**WHAT IS EXPECTED:** Among the entries below, how many lines hold "elements"? Reply with the number only.

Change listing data
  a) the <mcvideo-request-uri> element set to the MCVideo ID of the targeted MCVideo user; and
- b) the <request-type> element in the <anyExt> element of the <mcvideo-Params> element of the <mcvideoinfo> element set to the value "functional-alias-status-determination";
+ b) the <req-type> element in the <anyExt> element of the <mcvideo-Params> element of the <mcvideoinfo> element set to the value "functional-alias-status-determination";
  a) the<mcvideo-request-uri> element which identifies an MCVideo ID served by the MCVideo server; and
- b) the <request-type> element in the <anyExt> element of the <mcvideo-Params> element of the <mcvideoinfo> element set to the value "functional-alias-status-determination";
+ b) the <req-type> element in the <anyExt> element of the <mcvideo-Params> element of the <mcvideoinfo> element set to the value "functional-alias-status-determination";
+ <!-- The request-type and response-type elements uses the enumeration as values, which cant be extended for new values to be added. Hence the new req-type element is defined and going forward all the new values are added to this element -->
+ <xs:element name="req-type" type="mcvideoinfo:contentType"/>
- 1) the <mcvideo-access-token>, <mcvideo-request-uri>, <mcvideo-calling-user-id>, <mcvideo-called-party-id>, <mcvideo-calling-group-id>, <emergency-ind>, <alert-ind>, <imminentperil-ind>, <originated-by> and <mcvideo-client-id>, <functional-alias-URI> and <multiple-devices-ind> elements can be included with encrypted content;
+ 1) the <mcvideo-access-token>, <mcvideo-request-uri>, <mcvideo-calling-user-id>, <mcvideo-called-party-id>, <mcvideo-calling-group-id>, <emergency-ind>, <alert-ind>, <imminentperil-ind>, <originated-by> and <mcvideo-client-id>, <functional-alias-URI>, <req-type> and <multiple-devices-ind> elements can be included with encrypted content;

---

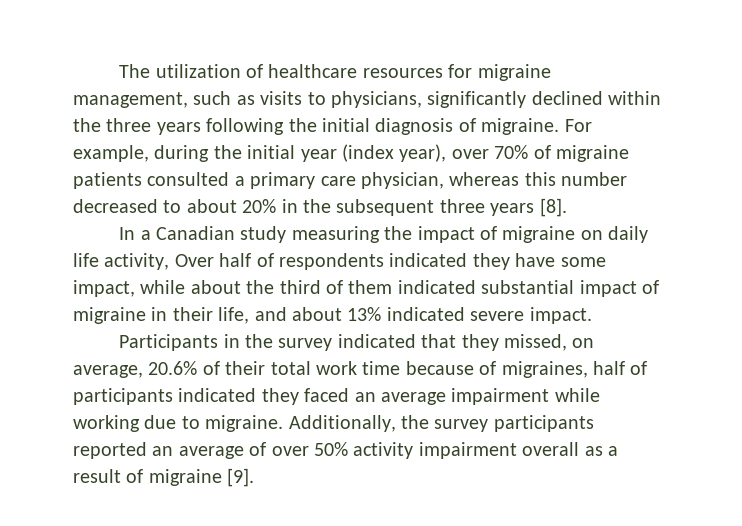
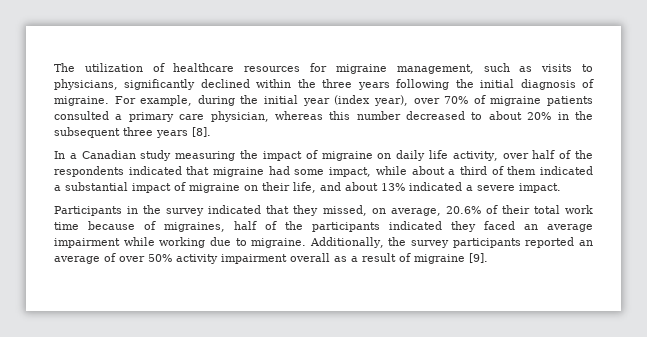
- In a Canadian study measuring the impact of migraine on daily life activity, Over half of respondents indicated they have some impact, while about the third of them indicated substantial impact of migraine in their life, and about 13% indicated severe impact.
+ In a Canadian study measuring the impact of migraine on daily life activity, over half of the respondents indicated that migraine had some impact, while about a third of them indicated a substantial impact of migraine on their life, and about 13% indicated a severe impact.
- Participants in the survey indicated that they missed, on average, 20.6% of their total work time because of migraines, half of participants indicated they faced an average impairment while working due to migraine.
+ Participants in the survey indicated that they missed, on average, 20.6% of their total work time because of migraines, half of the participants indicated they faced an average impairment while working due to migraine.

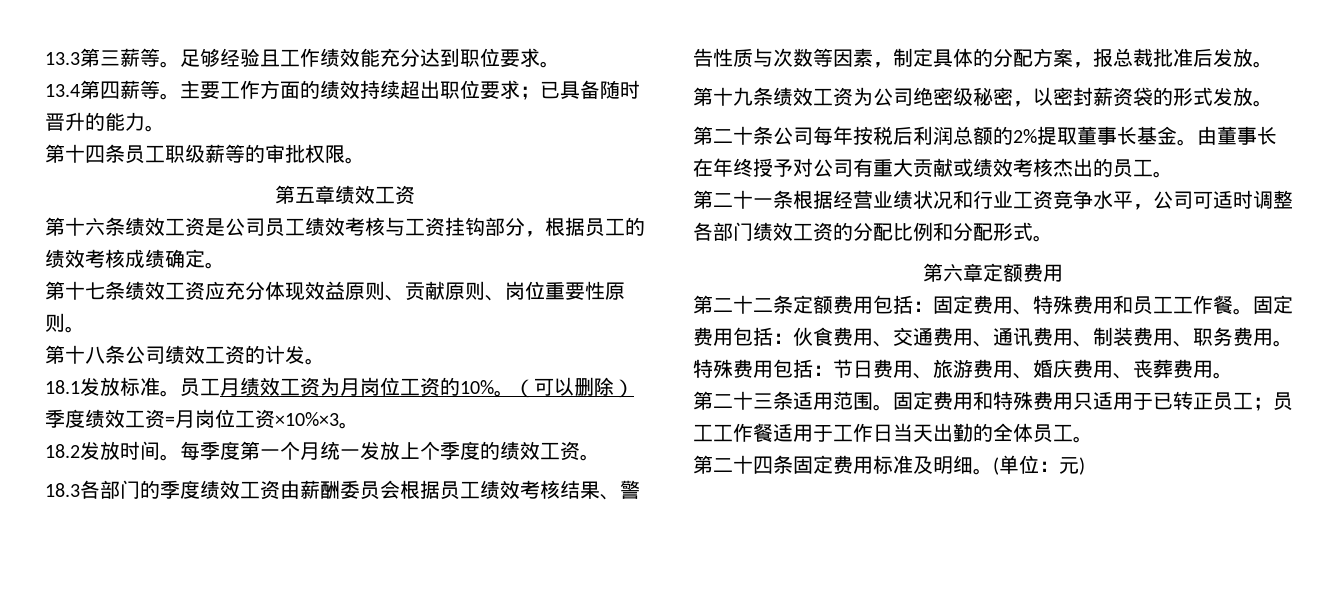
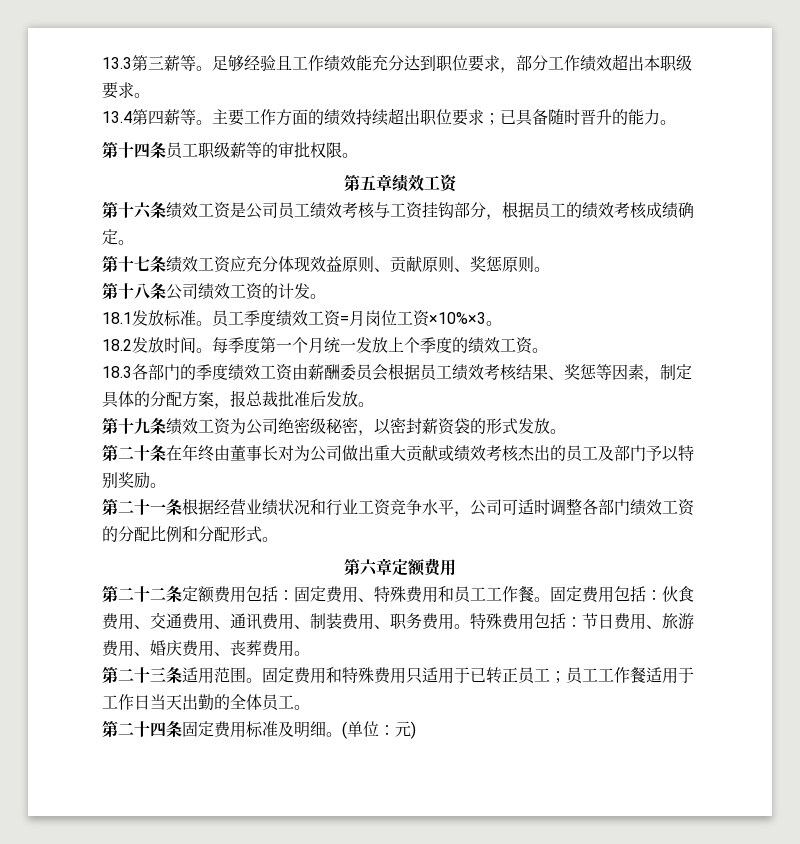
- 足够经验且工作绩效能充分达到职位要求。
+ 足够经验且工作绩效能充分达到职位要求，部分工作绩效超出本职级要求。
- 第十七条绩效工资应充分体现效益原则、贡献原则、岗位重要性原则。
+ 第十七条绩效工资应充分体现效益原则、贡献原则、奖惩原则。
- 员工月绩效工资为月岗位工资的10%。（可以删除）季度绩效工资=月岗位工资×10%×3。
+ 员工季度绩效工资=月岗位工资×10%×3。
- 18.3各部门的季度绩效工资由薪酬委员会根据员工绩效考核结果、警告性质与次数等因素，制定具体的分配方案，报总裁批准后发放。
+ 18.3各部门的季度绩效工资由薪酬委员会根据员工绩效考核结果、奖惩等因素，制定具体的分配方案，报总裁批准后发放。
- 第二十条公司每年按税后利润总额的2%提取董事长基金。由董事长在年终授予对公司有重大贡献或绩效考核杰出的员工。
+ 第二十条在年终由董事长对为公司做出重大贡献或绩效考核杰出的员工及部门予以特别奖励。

**SOLUTION TO THIS EXERCISE:** 3